See http://ram.kossboss.com/btrfs-transid-issue-explained-fix/ for some more details and suggestions.

Bottom side - this is either software bug or hardware issue. I would recommend opening bug report to verify this is not known software issue. But the worst case is if your hard drive lies to you that it committed data to stable storage. Hopefully it is software bug.

MMM this is a SSD. Generally they work or don’t work

I agree with arvidjaar try his suggestions

So,

I did what Aarvidjar suggested. Strangely enough, I got absolutely no change. This is strange since the site linked says that I am hitting btrfs with a hammer and should definitely result in something…

So I went on and decided to do a fresh install.

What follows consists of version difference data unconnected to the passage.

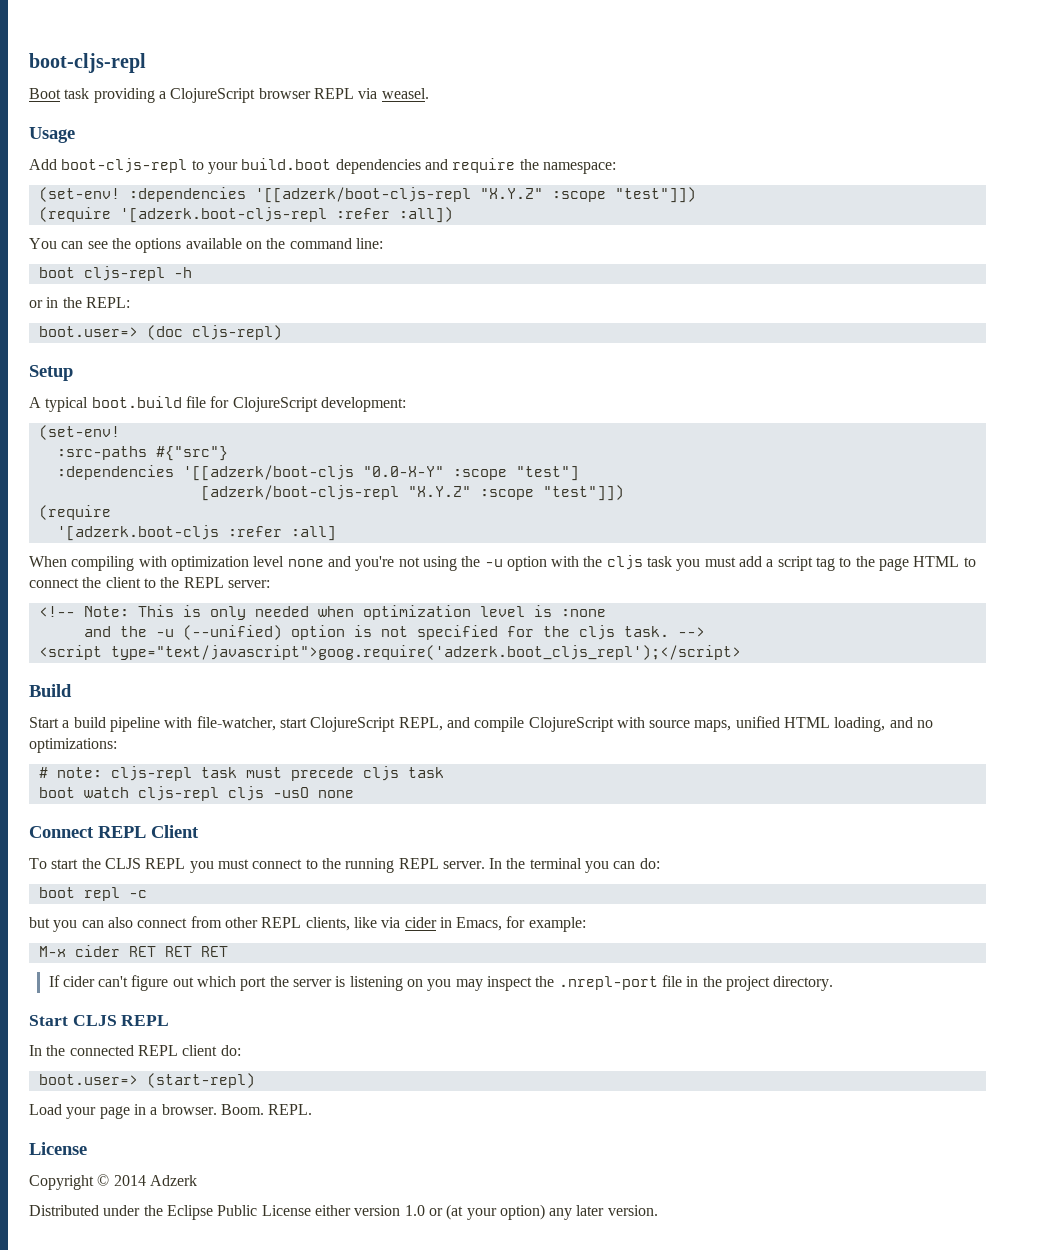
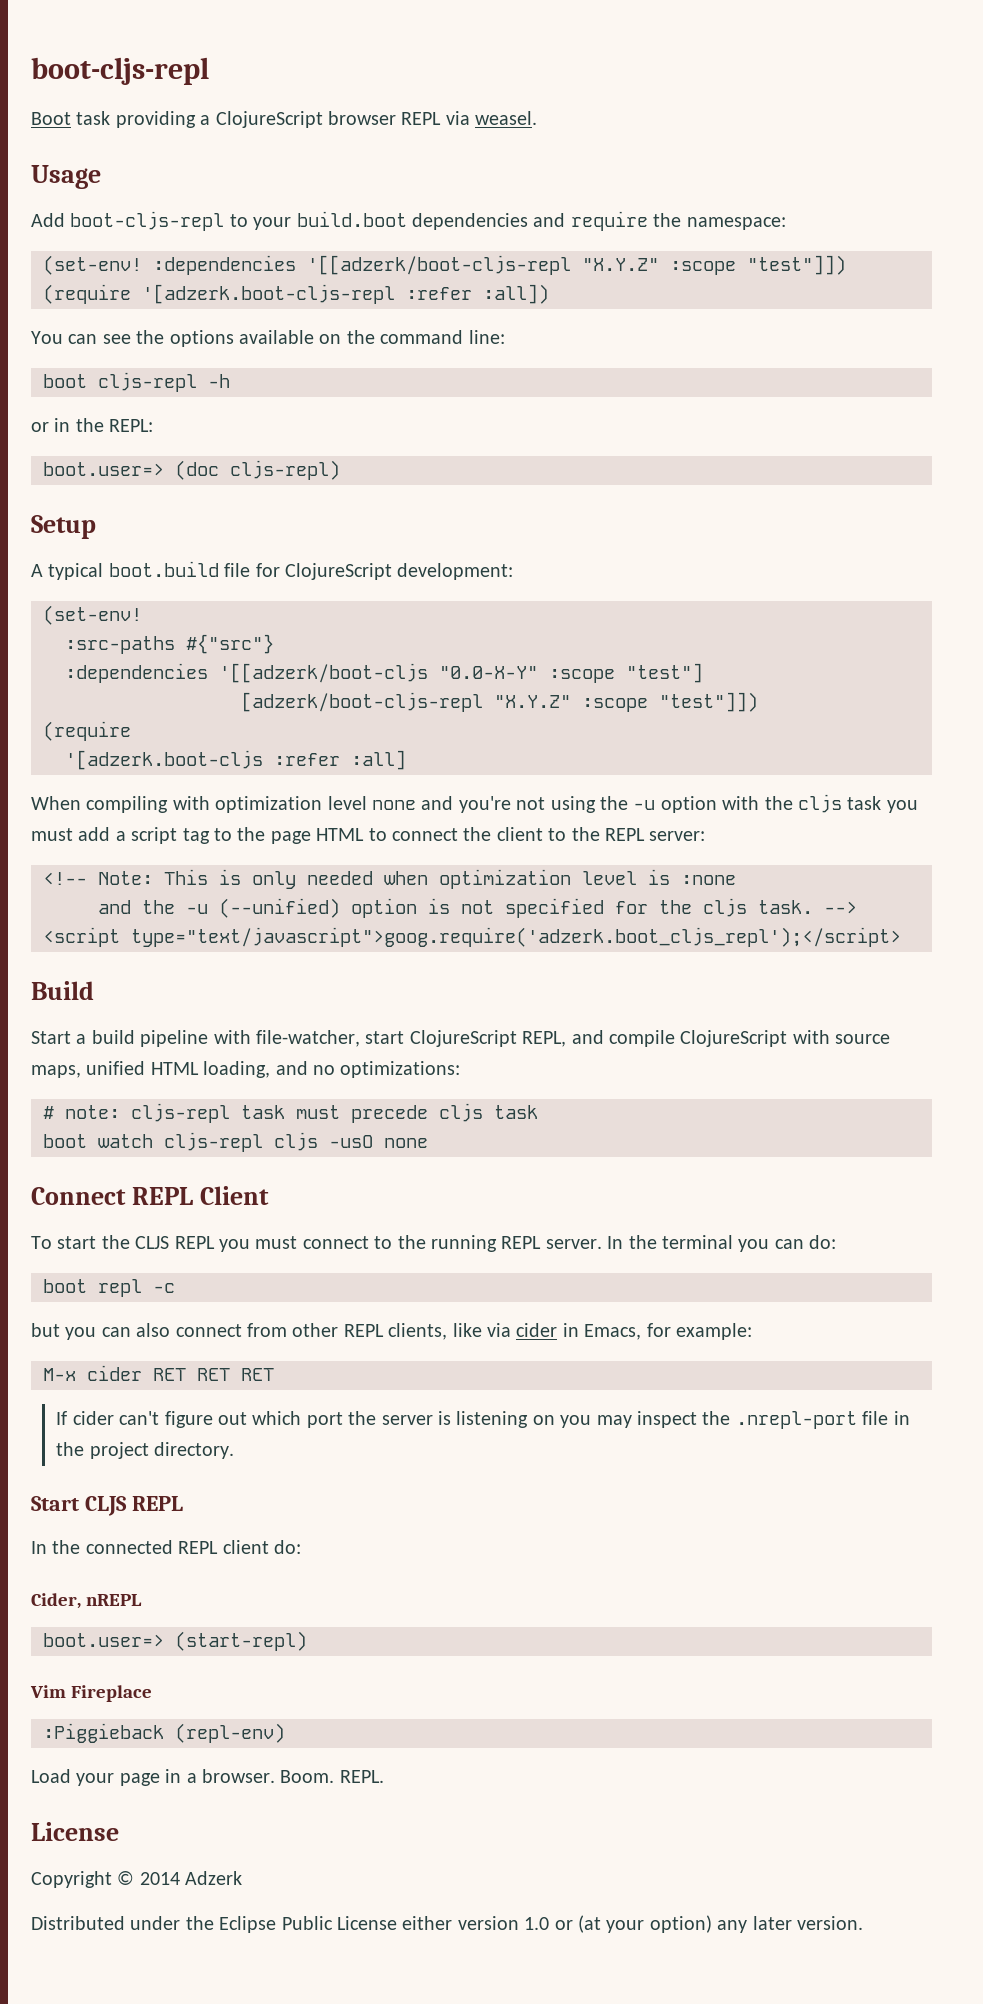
(241, 1050) none -> [31,1593,143,1609] // Cider, nREPL
(255, 1080) none -> [30,1685,153,1702] [43,1723,285,1743] // Vim Fireplace // :Piggieback (repl-env)

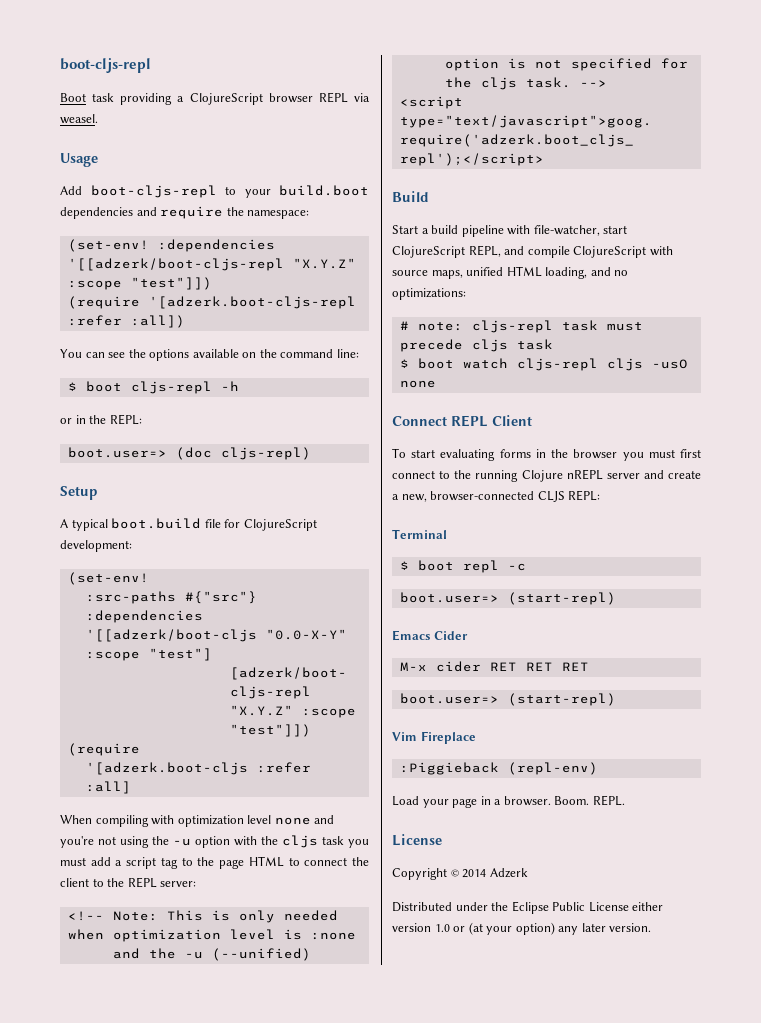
(505, 337) none -> [67,382,77,391] $
(538, 1112) none -> [399,359,409,368] $
[101,1235,298,1252] the CLJS REPL you must -> [440,449,701,461] evaluating forms in the browser you must first
[501,1235,837,1252] [43,1279,175,1297] [31,1323,752,1340] REPL server. In the terminal you can do: // boot repl -c // but you can also connect from other REPL clients, like via cider in Emacs, for example: -> [521,469,701,482] [392,490,601,502] [392,529,447,539] [399,560,526,573] [399,592,616,605] [392,630,468,641] Clojure nREPL server and create a new, browser-connected CLJS REPL: // Terminal // $ boot repl -c // boot.user=> (start-repl) // Emacs Cider
[56,1411,910,1429] [56,1442,235,1459] [31,1496,183,1516] [31,1540,301,1554] [31,1593,143,1609] // If cider can't figure out which port the server is listening on you may inspect the .nrepl-port file in the project directory. // Start CLJS REPL // In the connected REPL client do: // Cider, nREPL -> (589, 666) none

  • Yast installer proposed not ot use the corrupted partition (/sda2) and to install the whole system into the old /home partition (not recognized as such, /sda3). This being a uselesse waste of space, I overrid the default and asked to set up three partitions on the whole disk
  • Then, once installation had to start with partitioning, the installer spat an error
Failure occurred during the following action: Deleting partition /dev/sda2
DISK_REMOVE_PARTITION_PARTED_FAILES

error code: -1014
  • Same error for /sda1 and /sda3;
  • I asked Yast to ignore the error and continue, to be able to stare into the abyss, and I got a further error (of course) when it tried to create the new partitions, this time with code -1007.

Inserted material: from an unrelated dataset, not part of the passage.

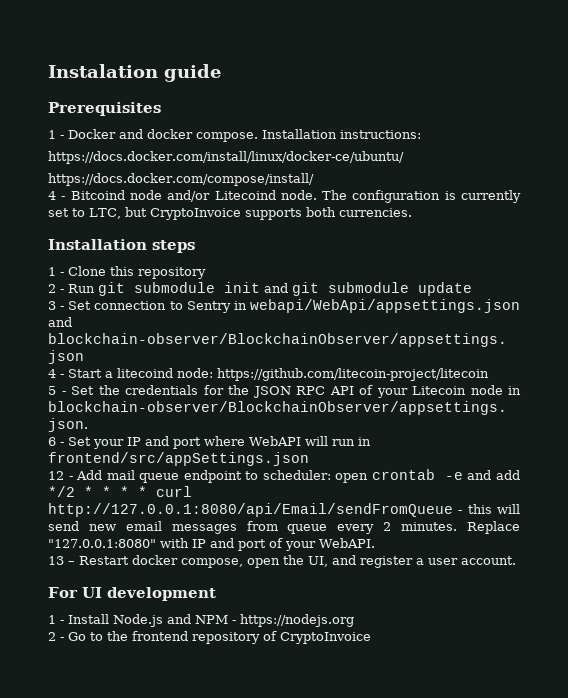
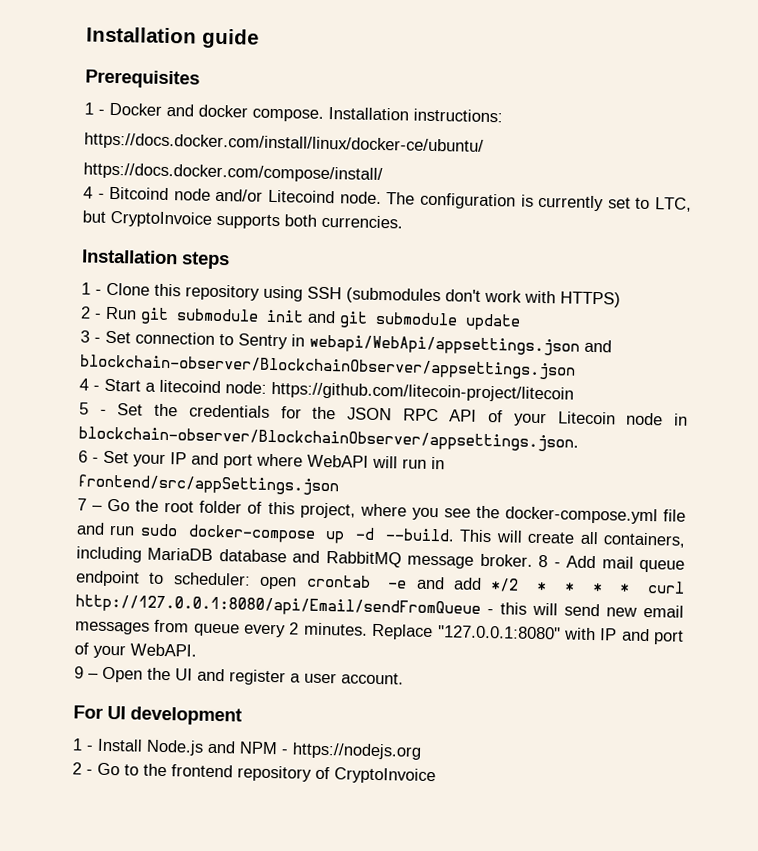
[48,64,158,78] Instalation -> [86,26,197,44] Installation
(206, 273) none -> [263,285,621,308] using SSH (submodules don't work with HTTPS)
[48,471,64,480] 12 -> [77,498,686,525] [76,522,686,548] [76,546,549,569] 7 – Go the root folder of this project, where you see the docker-compose.yml file and run sudo docker-compose up -d --build. This will create all containers, including MariaDB database and RabbitMQ message broker. 8
[48,555,328,568] 13 – Restart docker compose, open the UI, -> [74,666,193,683] 9 – Open the UI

So it seems that not only I cannot use the filesystem, I cannot even delete it!

What I tried next was to reboot from the usb key (I am writing from there now) and try again to work on the btrfs /sda2 to see if I could do it some harm -> i.e. delete it completely, at this point I do not even care about the data anymore, it is backupped anyway. But this time fdisk -l does not see the disk anymore, and of course if I try to use btrfsck and other tools they tell me they are not being targeted to a btrfs disk.

How can I delete a corrupted partition to start anew?

thanks!

Me again.

so I succeeded in making the usb live lubuntu ‘see’ the btrfs partition.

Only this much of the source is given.